Exercise input –
···

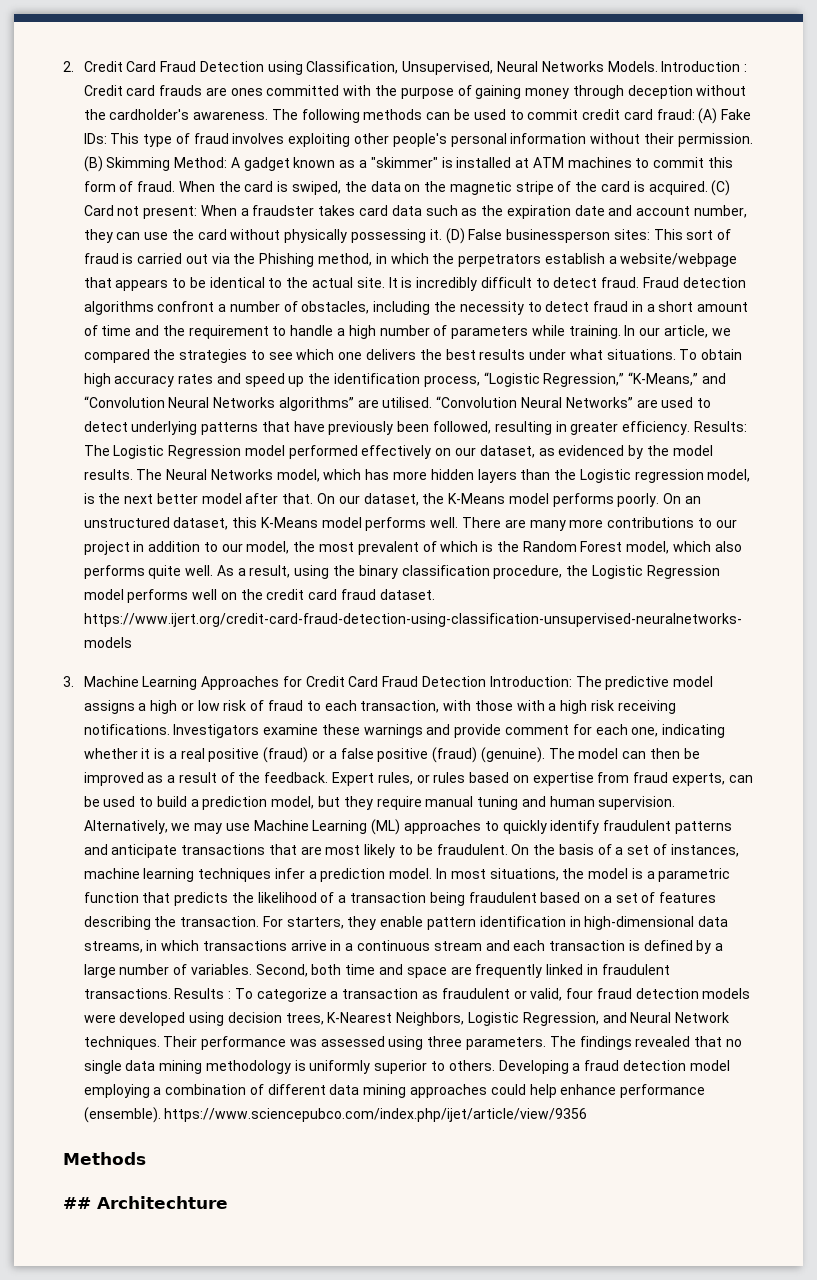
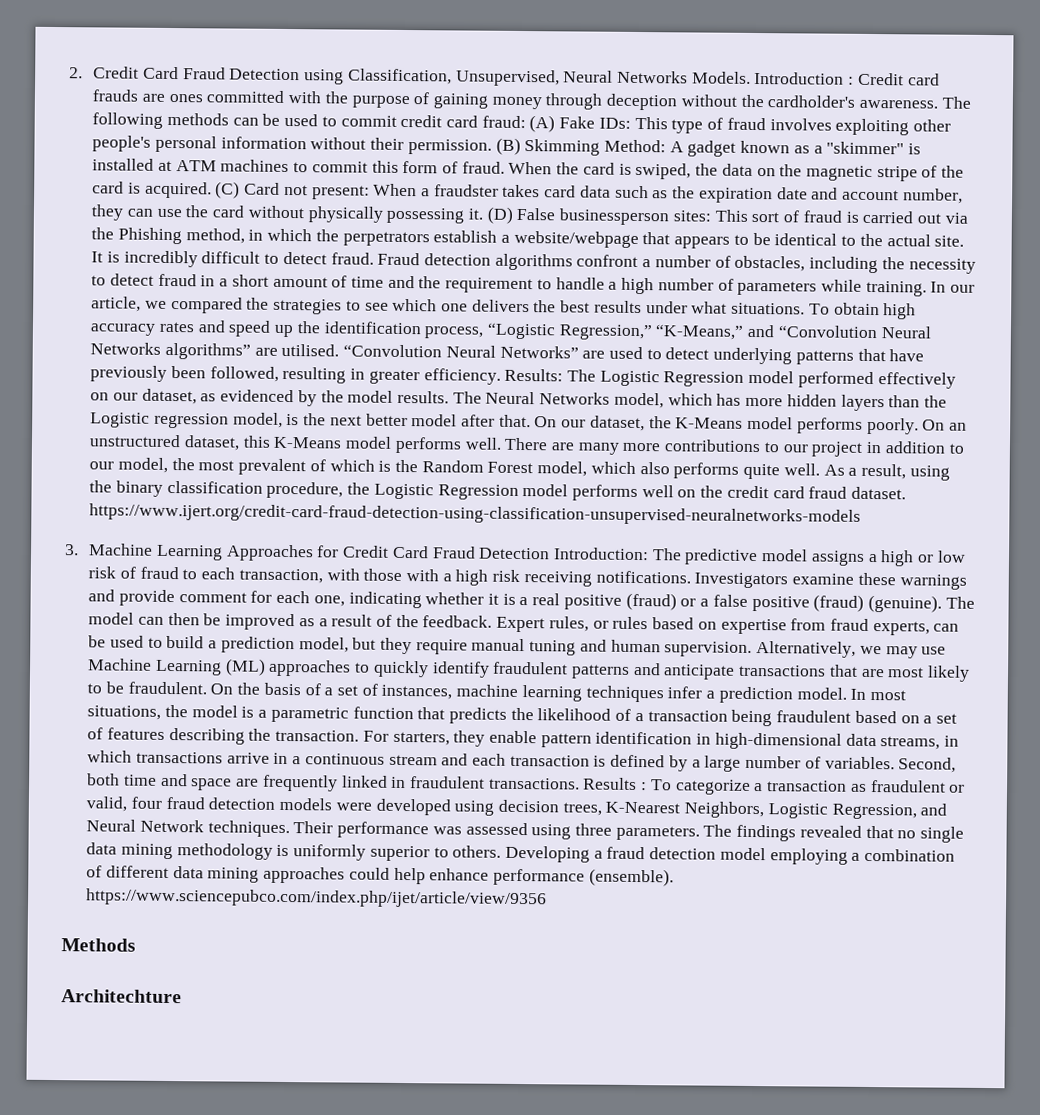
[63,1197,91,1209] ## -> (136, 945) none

···

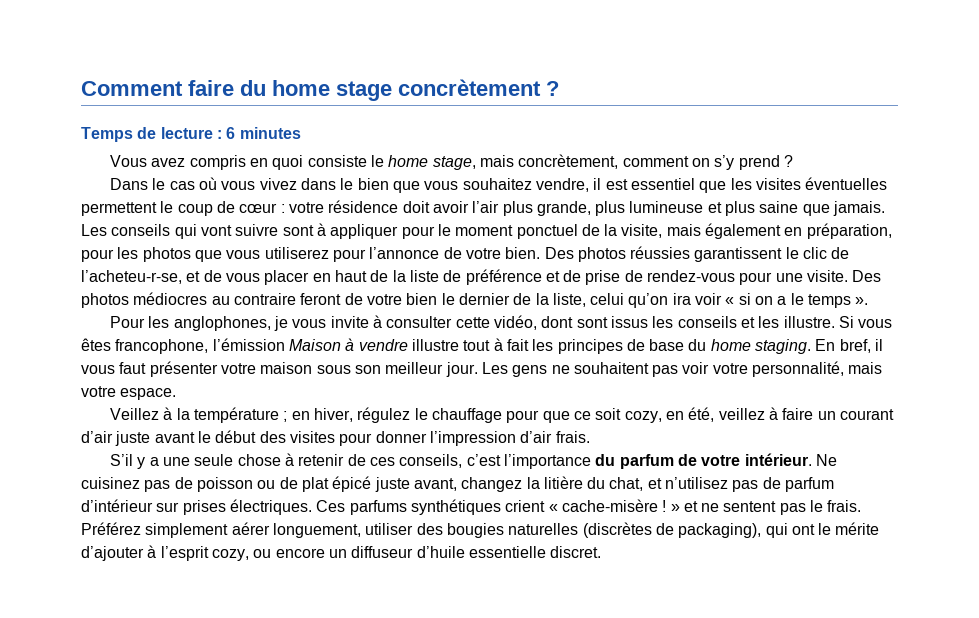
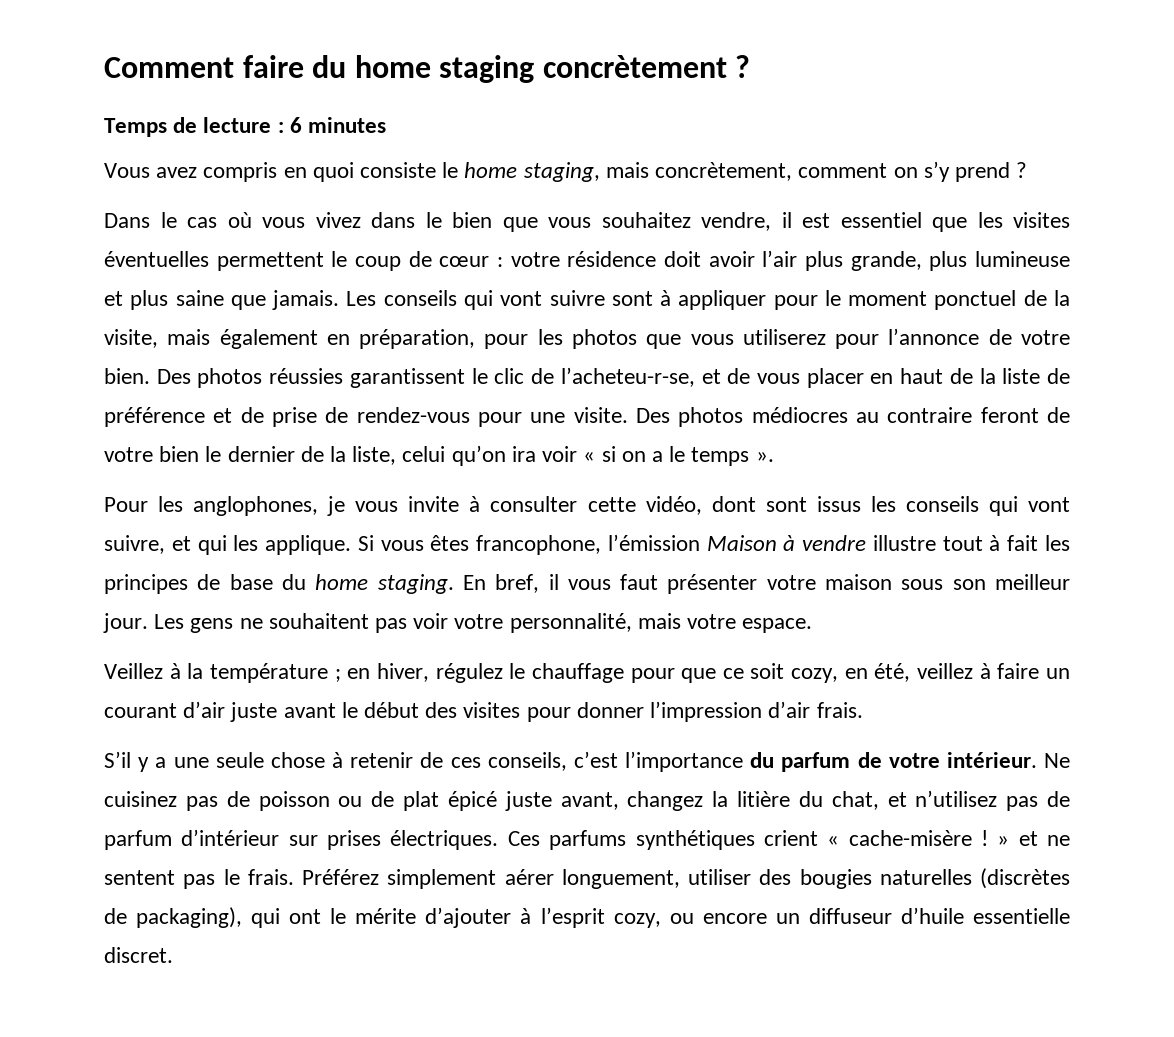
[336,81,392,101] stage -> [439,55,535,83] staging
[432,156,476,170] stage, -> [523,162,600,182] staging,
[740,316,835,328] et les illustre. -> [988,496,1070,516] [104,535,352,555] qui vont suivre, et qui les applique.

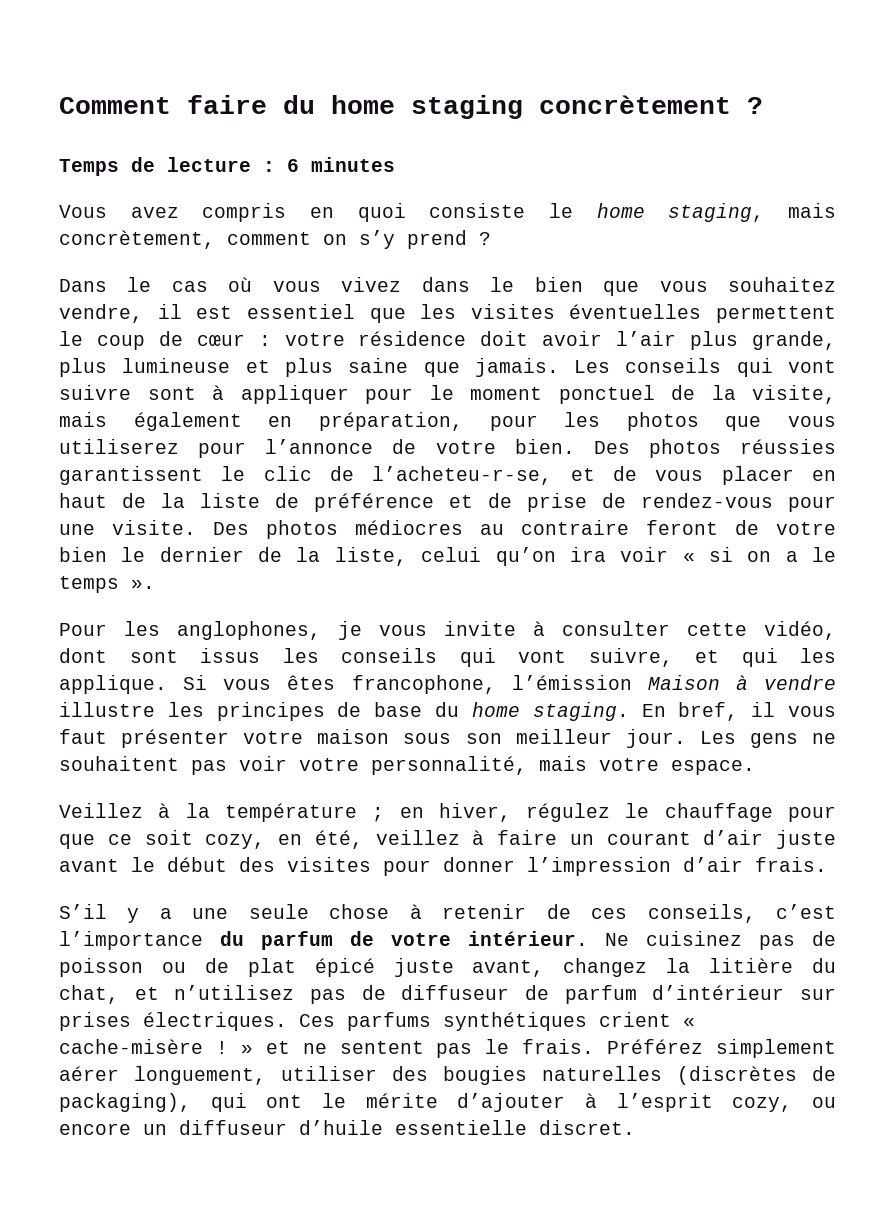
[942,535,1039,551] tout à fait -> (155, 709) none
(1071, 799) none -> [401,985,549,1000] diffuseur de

···

Work to complete – Which lines of the listing contain the string "none"? Copy each of them.

Solution for this exercise –
[63,1197,91,1209] ## -> (136, 945) none
[942,535,1039,551] tout à fait -> (155, 709) none
(1071, 799) none -> [401,985,549,1000] diffuseur de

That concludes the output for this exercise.